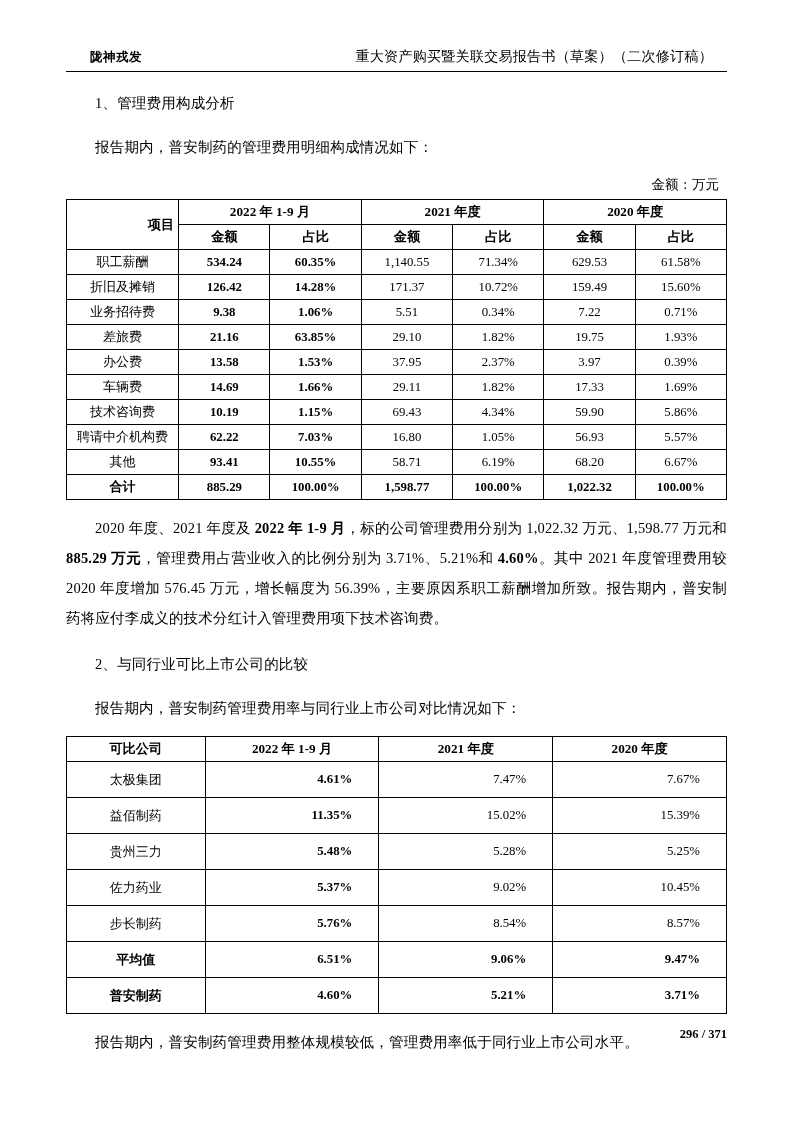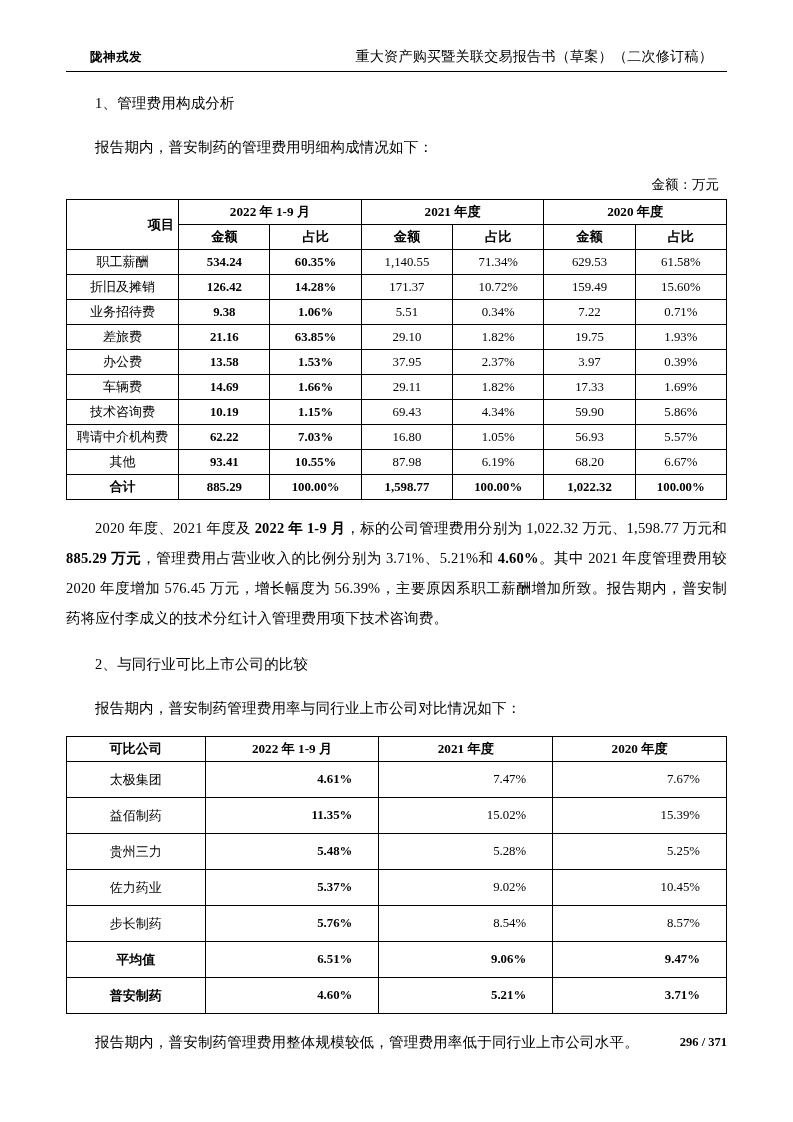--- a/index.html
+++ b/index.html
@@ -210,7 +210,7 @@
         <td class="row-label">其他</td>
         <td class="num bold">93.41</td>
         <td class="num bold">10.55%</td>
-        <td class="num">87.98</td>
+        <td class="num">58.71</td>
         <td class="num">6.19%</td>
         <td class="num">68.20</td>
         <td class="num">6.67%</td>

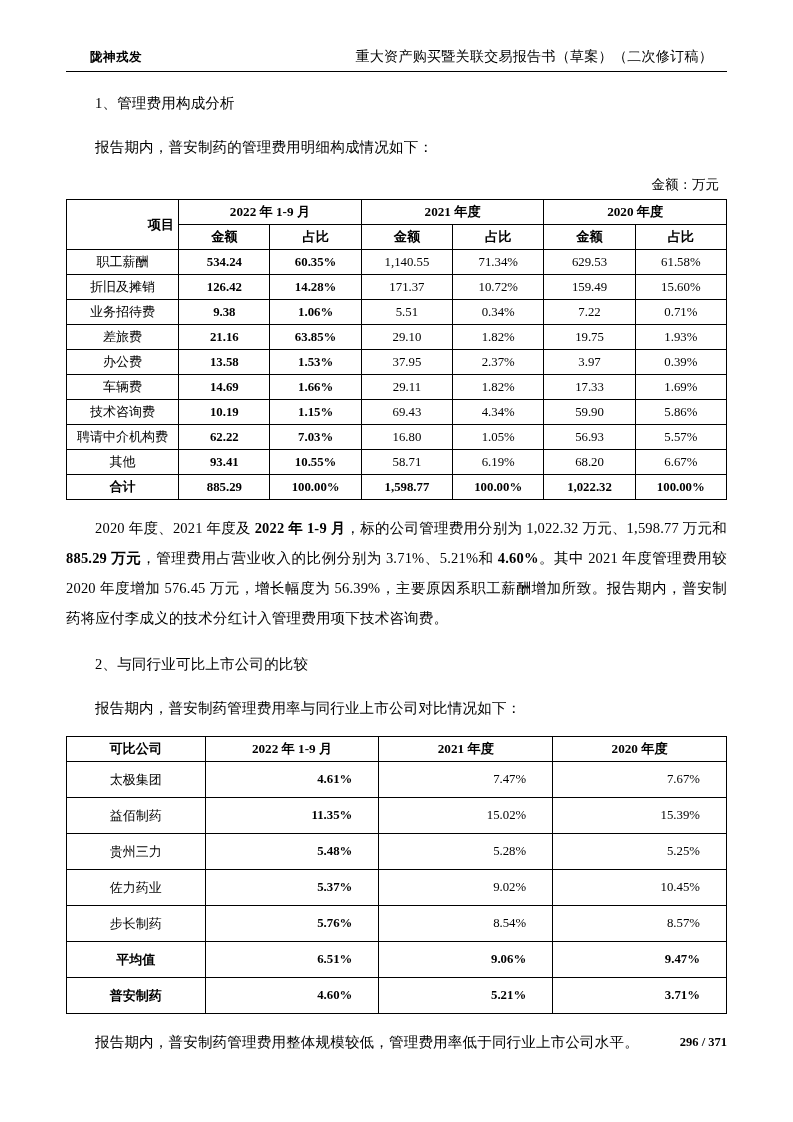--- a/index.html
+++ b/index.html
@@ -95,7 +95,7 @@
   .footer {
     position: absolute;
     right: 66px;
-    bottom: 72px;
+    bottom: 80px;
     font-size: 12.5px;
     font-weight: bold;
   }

::::::::::

Wherever the string "class" appears in the listing above, show the whole line.

         <td class="row-label">其他</td>
         <td class="num bold">93.41</td>
         <td class="num bold">10.55%</td>
-        <td class="num">87.98</td>
+        <td class="num">58.71</td>
         <td class="num">6.19%</td>
         <td class="num">68.20</td>
         <td class="num">6.67%</td>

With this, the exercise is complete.